(Your instructions): Exclude pictures and give again exactly the lines of the listing, beginning with its first line and ending with the one that contains "#e9e9e9; color: #1d1d1d;".

(Recorded information):

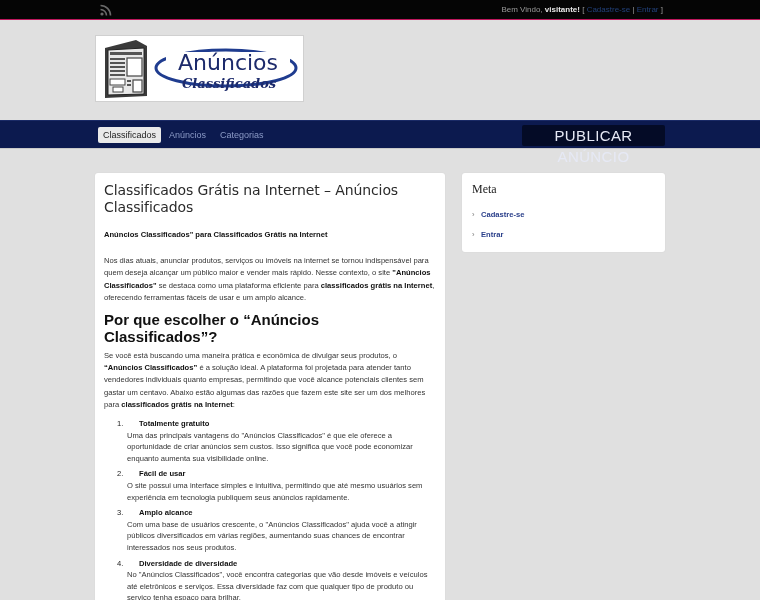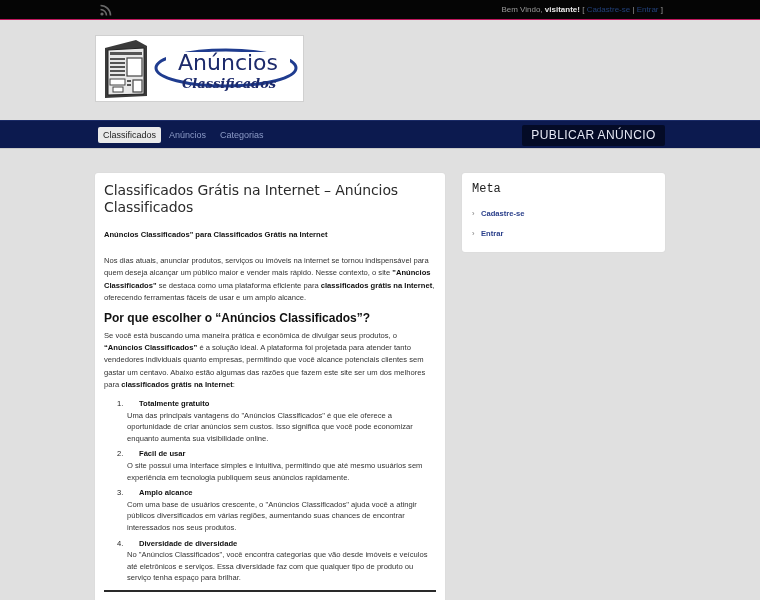--- a/index.html
+++ b/index.html
@@ -21,7 +21,7 @@
   .nav { position: absolute; left: 0; top: 120px; width: 760px; height: 29px; background: #0c1a4f; border-top: 1px solid #1a2a66; border-bottom: 1px solid #c9c9c9; }
   .nav-item { position: absolute; top: 6px; height: 16px; font-size: 9px; line-height: 16px; color: #8b9ac6; }
   .nav-item.active { background: #e9e9e9; color: #1d1d1d; border-radius: 2px; padding: 0 5px; }
-  .publish { position: absolute; left: 522px; top: 4px; width: 143px; height: 21px; background: #040b26; border-radius: 2px; color: #e6e9f5; font-size: 12px; letter-spacing: .4px; text-align: center; line-height: 21px; }
+  .publish { position: absolute; left: 522px; top: 4px; width: 143px; height: 21px; background: #040b26; border-radius: 2px; color: #e6e9f5; font-size: 15px; letter-spacing: .4px; text-align: center; line-height: 21px; }
 
   
   .card { position: absolute; background: #fff; border-radius: 3px; box-shadow: 0 0 2px rgba(0,0,0,.06); }

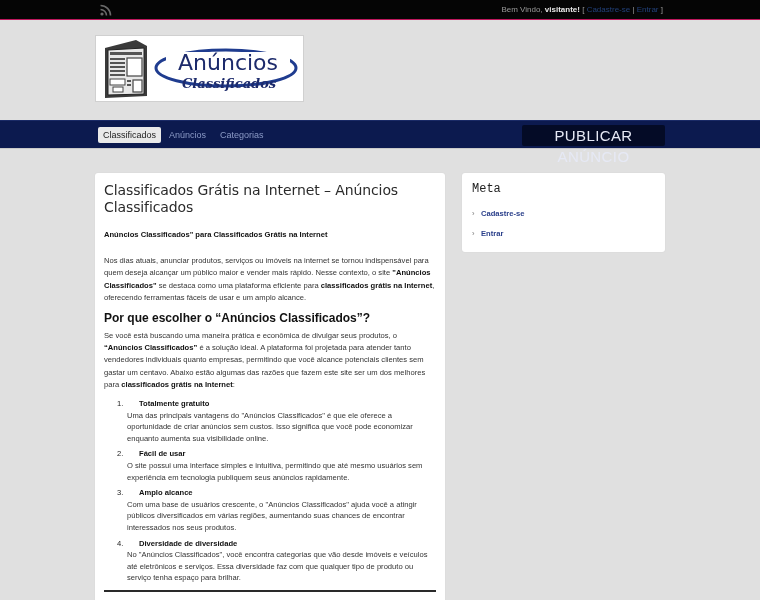--- a/index.html
+++ b/index.html
@@ -39,7 +39,7 @@
 
   
   .side { left: 462px; top: 173px; width: 203px; height: 79px; padding: 9px 10px; }
-  .side h3 { font-family: Liberation Mono, monospace; font-weight: normal; font-size: 12px; color: #222; margin-bottom: 13px; }
+  .side h3 { font-family: Liberation Serif, serif; font-weight: normal; font-size: 12px; color: #222; margin-bottom: 13px; }
   .side .lnk { display: block; font-size: 7.6px; font-weight: bold; color: #2a3f8a; margin-bottom: 11px; padding-left: 9px; position: relative; text-decoration: none; }
   .side .lnk .chev { position: absolute; left: 0; top: 0; color: #777; font-weight: normal; }
 </style>

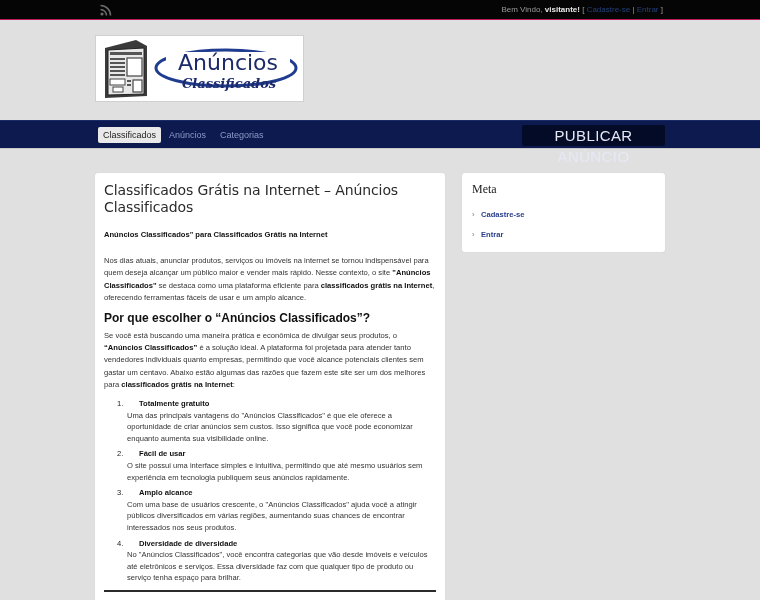--- a/index.html
+++ b/index.html
@@ -30,7 +30,7 @@
   .main p { font-size: 7.6px; line-height: 12.2px; color: #333; margin-bottom: 7px; }
   .main p b { color: #111; }
   .main .lead { font-weight: bold; color: #111; margin-bottom: 14px; }
-  .main h2 { font-size: 12px; font-weight: bold; color: #111; margin: 4px 0 5px 0; }
+  .main h2 { font-size: 15px; font-weight: bold; color: #111; margin: 4px 0 5px 0; }
   .main ol { list-style: none; margin: 3px 0 0 13px; }
   .main li { font-size: 7.6px; line-height: 11.6px; color: #333; margin-bottom: 4px; position: relative; padding-left: 10px; }
   .main li .num { position: absolute; left: 0; top: 0; color: #222; }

(Response to the exercise):
--- a/index.html
+++ b/index.html
@@ -21,7 +21,7 @@
   .nav { position: absolute; left: 0; top: 120px; width: 760px; height: 29px; background: #0c1a4f; border-top: 1px solid #1a2a66; border-bottom: 1px solid #c9c9c9; }
   .nav-item { position: absolute; top: 6px; height: 16px; font-size: 9px; line-height: 16px; color: #8b9ac6; }
   .nav-item.active { background: #e9e9e9; color: #1d1d1d; border-radius: 2px; padding: 0 5px; }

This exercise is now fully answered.